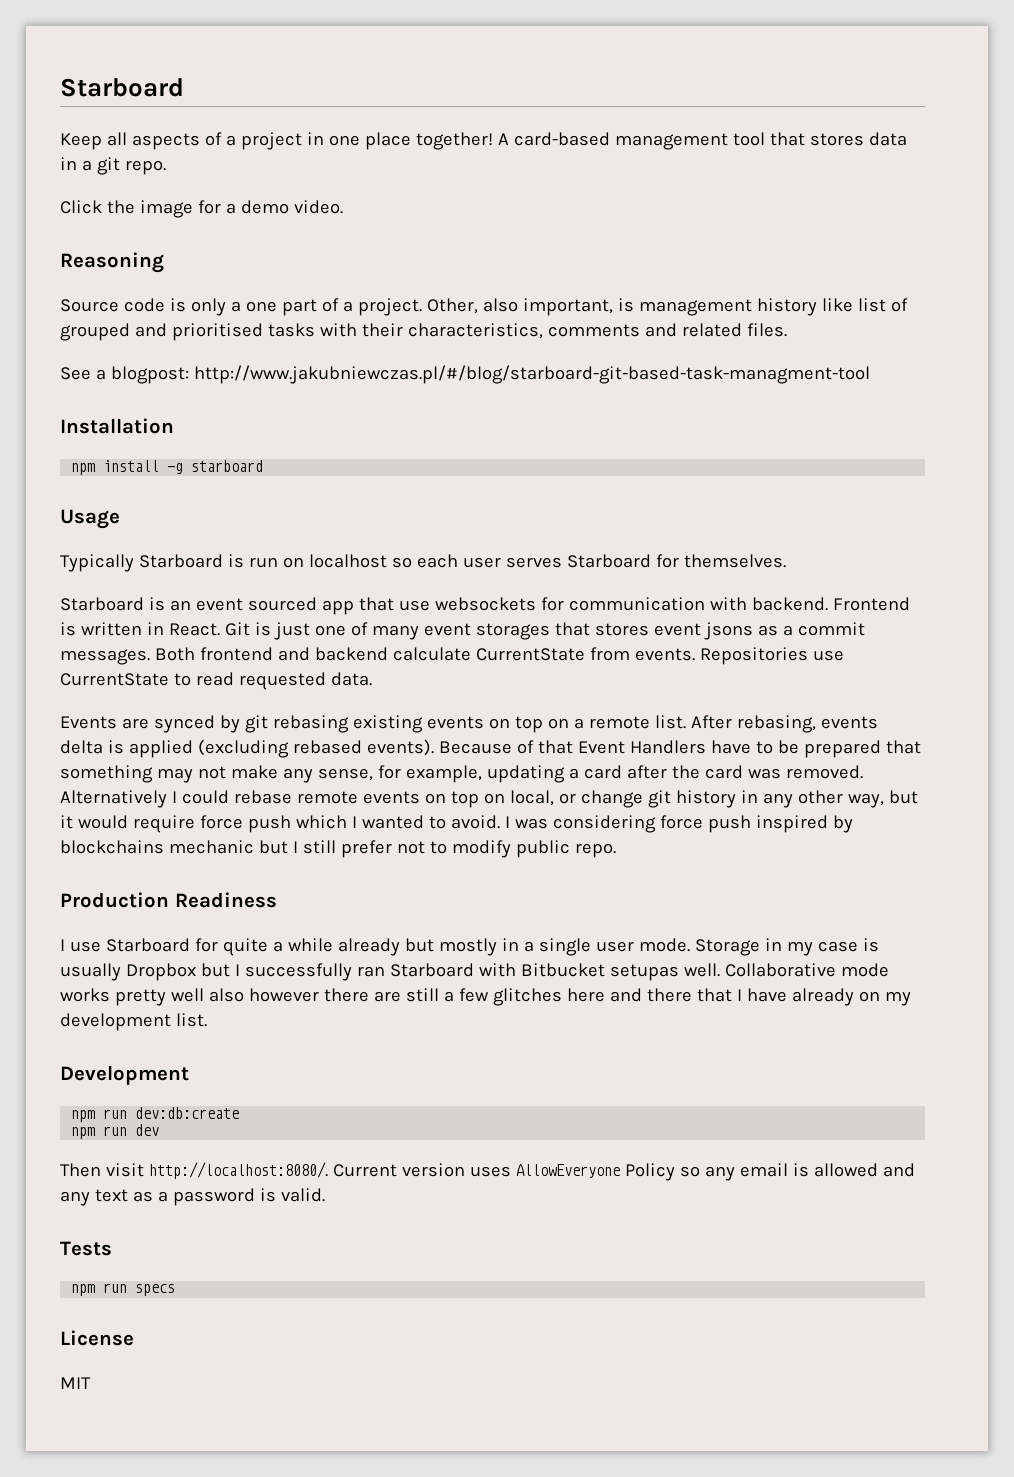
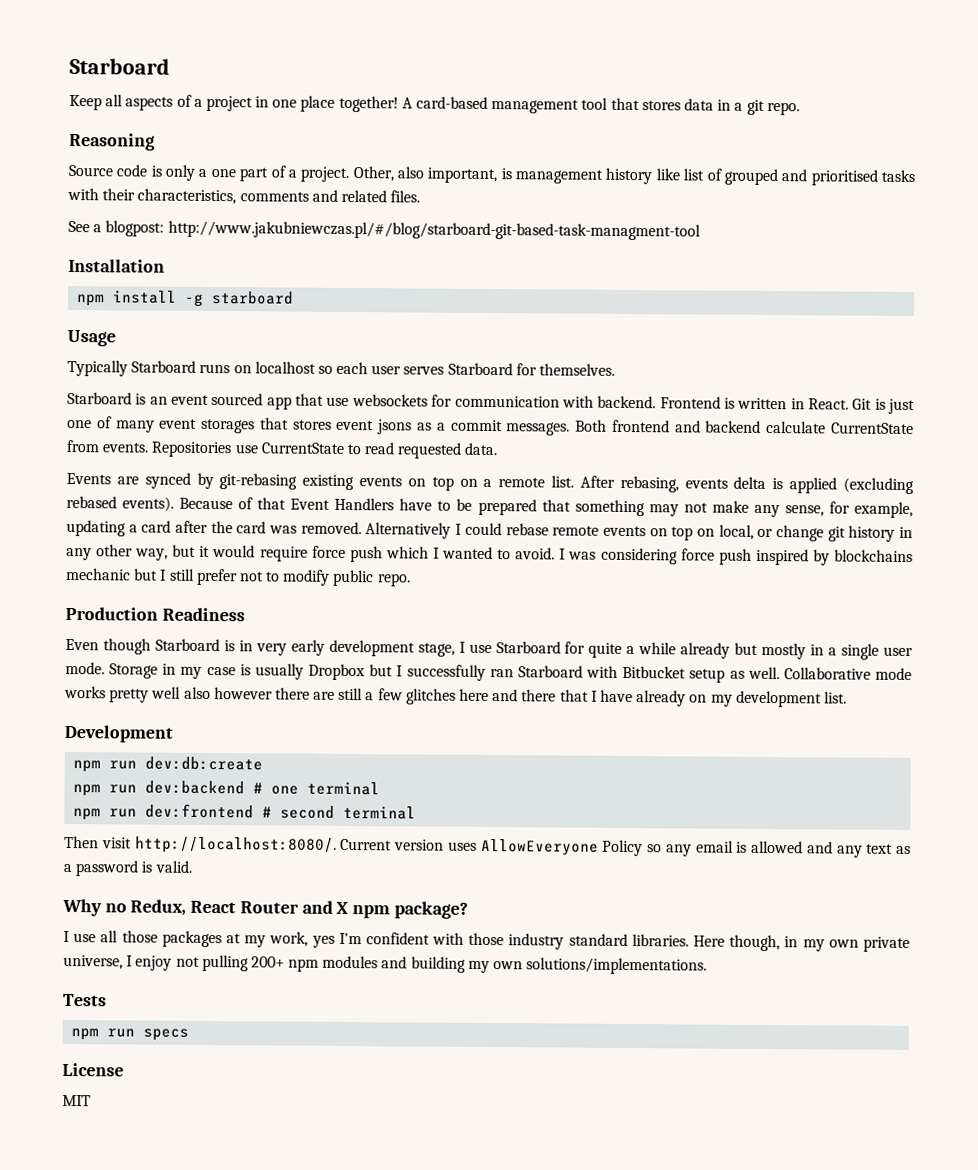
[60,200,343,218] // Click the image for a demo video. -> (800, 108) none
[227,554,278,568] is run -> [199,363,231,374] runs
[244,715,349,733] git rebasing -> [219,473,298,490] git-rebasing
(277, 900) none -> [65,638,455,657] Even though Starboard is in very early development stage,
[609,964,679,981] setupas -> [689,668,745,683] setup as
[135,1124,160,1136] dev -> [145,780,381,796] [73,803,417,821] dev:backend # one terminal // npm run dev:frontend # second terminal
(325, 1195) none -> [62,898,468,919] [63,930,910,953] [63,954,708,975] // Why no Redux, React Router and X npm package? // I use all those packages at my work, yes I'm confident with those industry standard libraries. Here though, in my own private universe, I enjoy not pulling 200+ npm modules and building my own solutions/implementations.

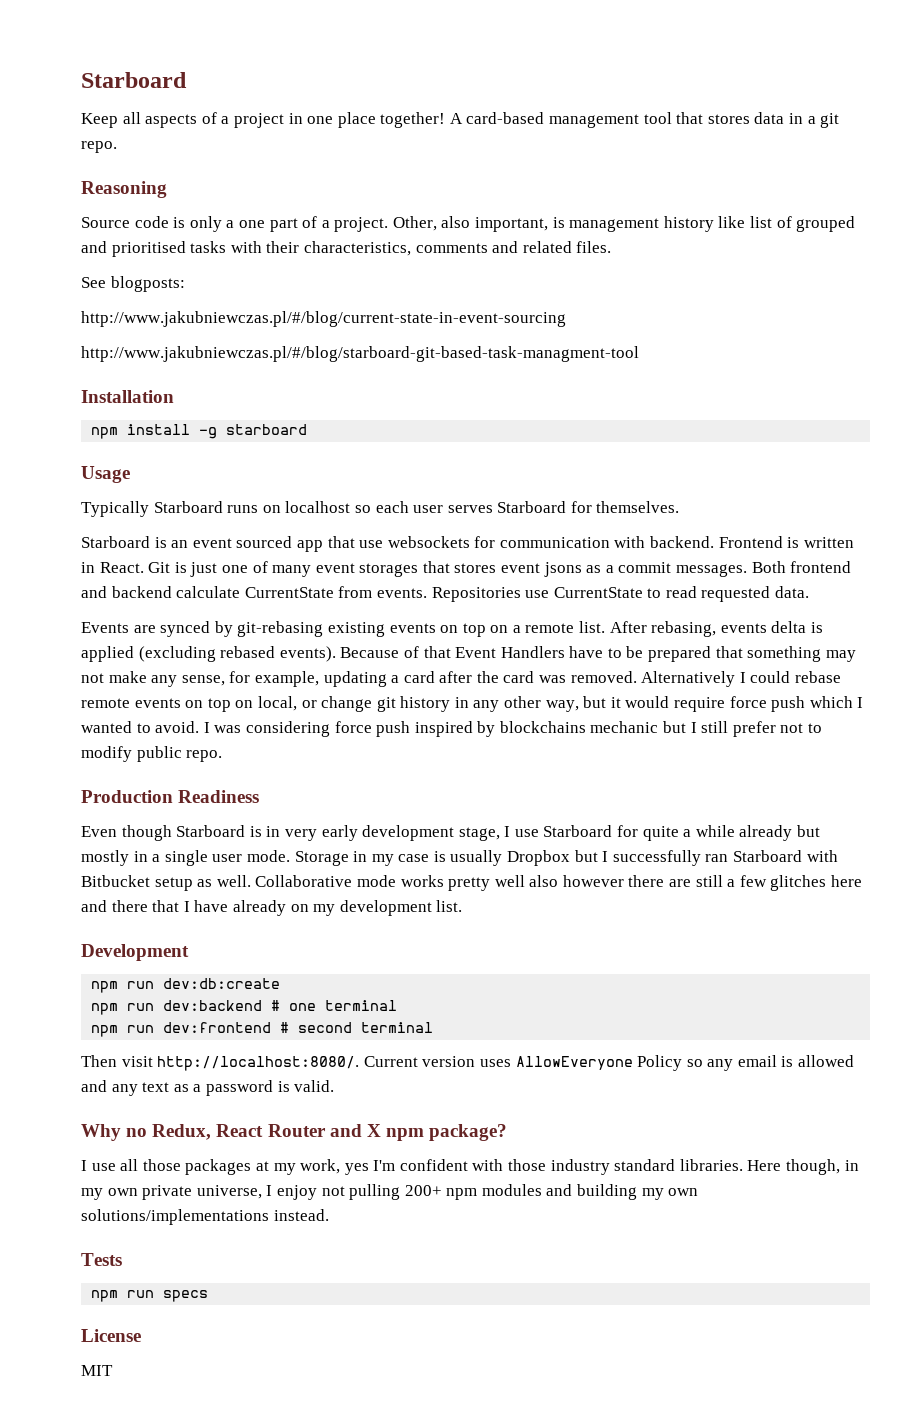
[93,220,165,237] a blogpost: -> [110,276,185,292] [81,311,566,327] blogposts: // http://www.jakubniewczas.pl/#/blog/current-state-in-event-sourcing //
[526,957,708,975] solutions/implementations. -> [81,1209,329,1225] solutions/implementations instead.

-------

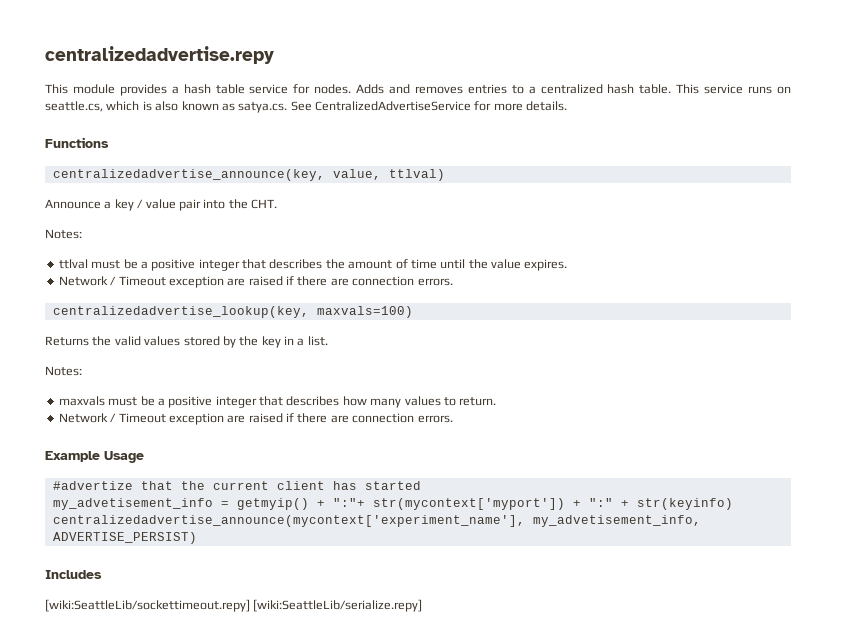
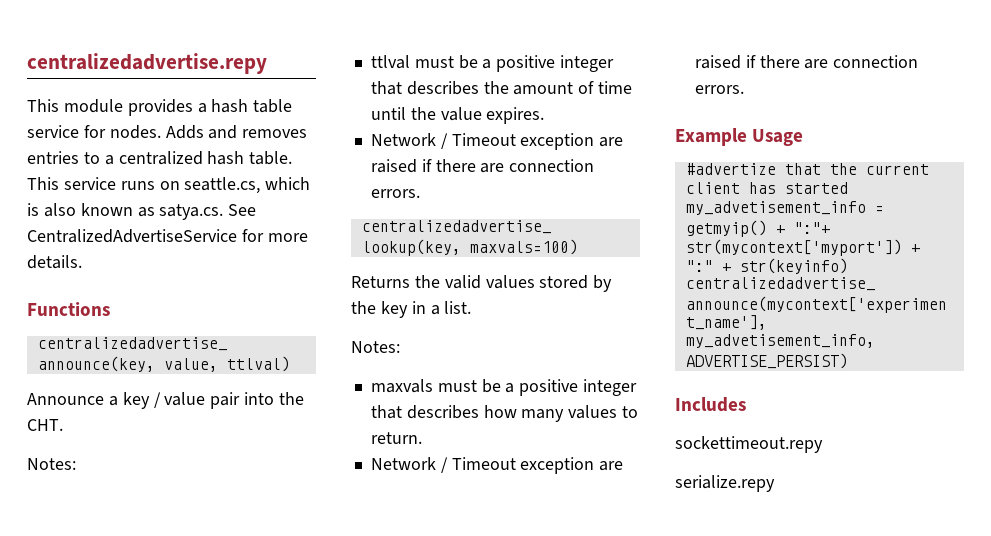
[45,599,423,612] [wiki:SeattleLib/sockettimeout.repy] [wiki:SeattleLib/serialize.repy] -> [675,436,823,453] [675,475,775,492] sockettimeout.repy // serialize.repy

-------

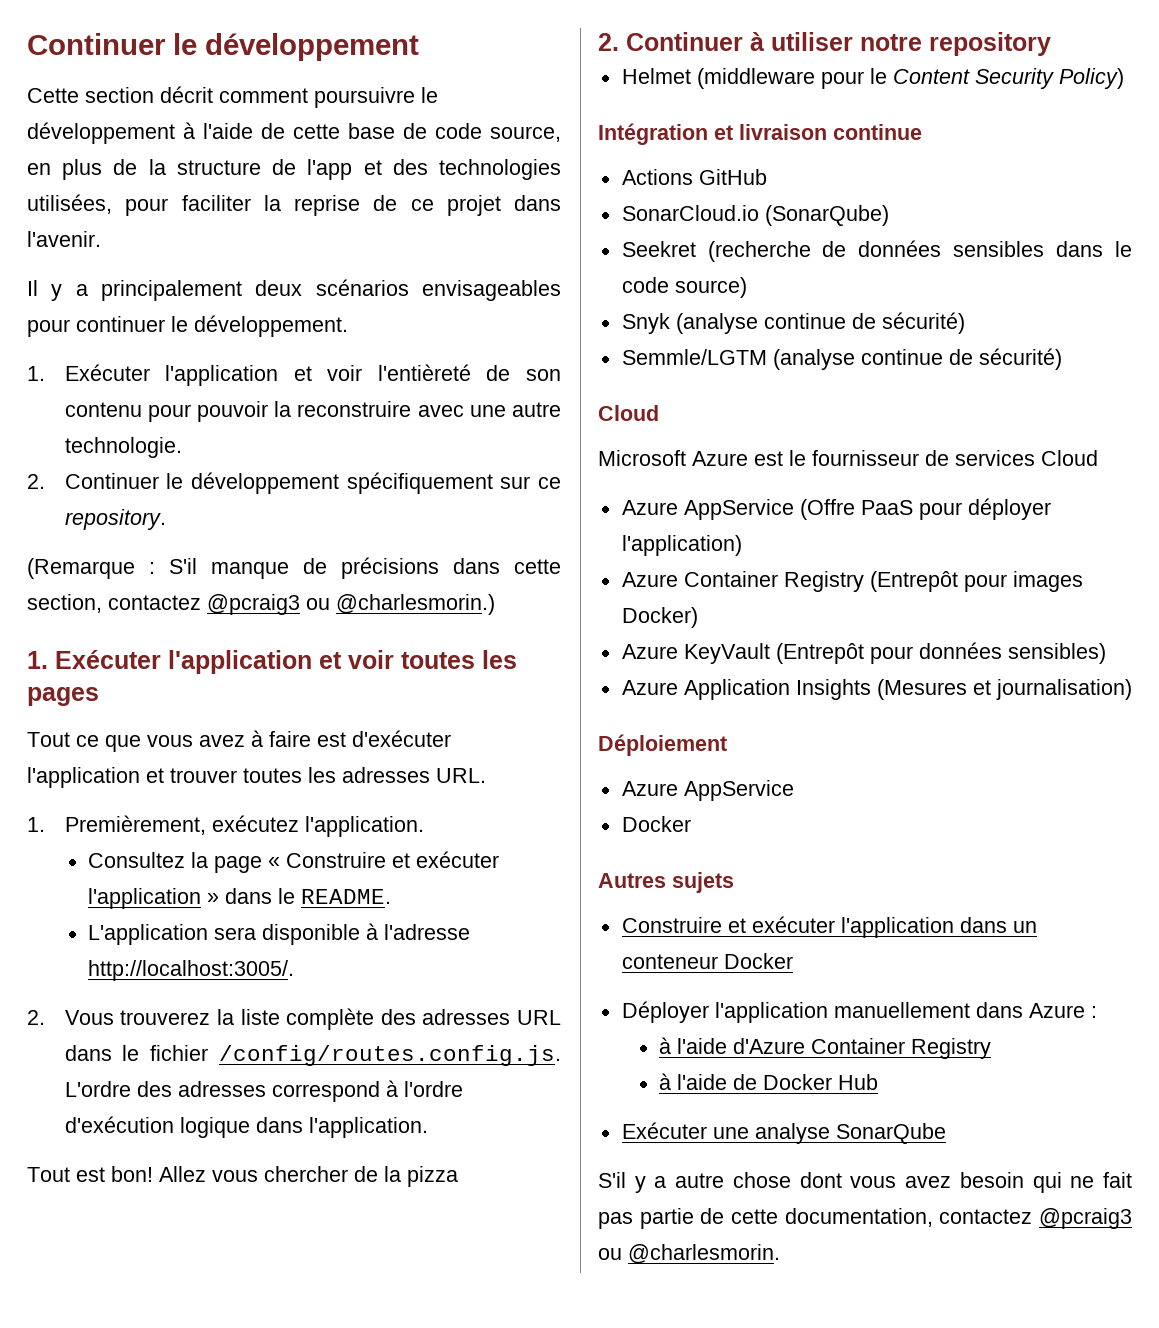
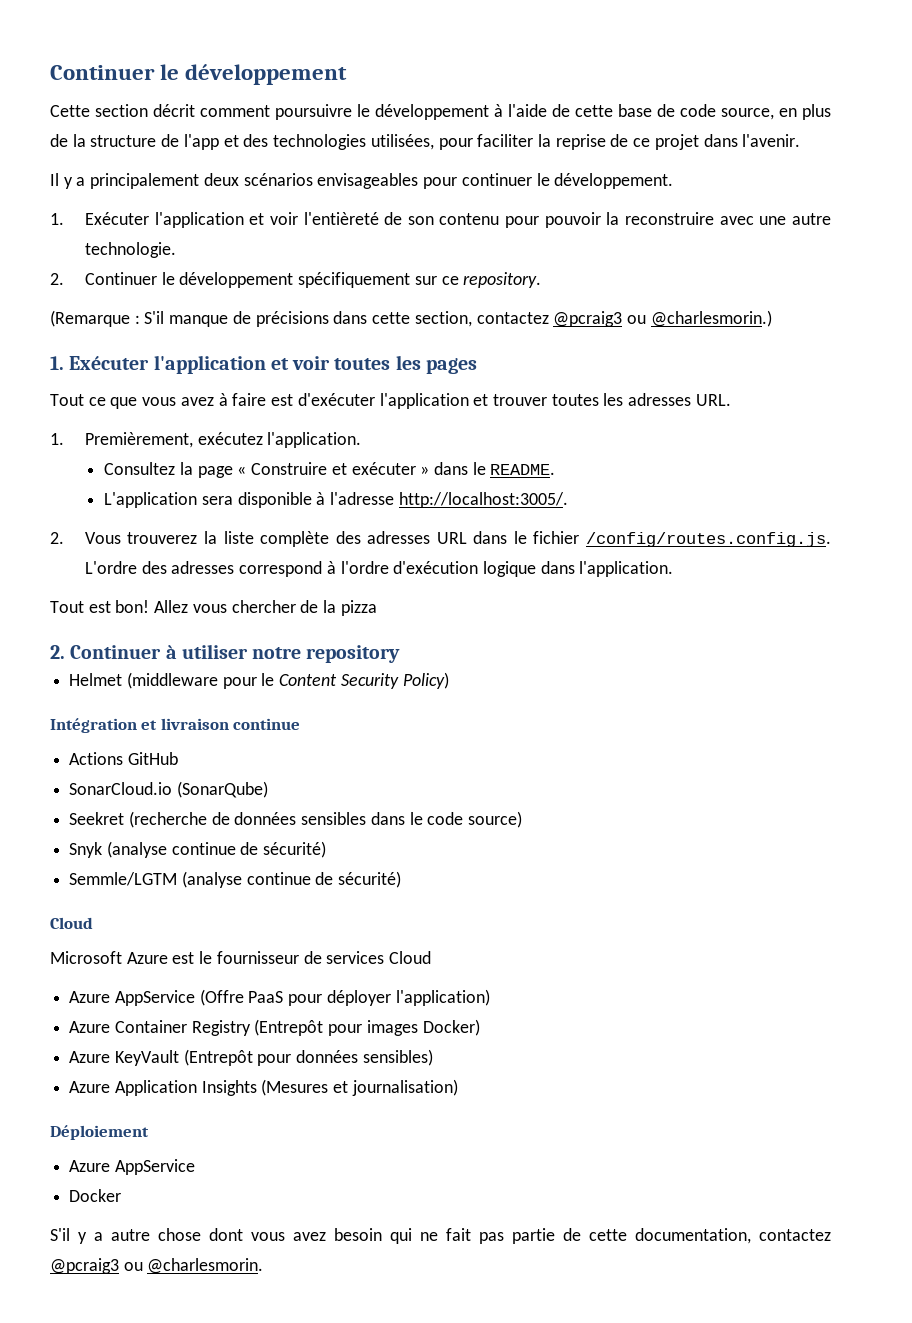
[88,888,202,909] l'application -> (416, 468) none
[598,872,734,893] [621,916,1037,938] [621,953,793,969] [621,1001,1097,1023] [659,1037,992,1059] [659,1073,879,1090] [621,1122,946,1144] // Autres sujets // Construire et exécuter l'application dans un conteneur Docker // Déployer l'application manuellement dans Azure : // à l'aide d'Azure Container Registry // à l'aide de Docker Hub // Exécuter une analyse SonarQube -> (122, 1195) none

-------

**About this task**: Look in the material above for the line with "[93,220,165,237] a blogpost: ->" and the line with "[526,957,708,975] solutions/implementations. ->", and transcribe exactly those lines and all lines between them, nothing more.

**Answer area**:
[93,220,165,237] a blogpost: -> [110,276,185,292] [81,311,566,327] blogposts: // http://www.jakubniewczas.pl/#/blog/current-state-in-event-sourcing //
[526,957,708,975] solutions/implementations. -> [81,1209,329,1225] solutions/implementations instead.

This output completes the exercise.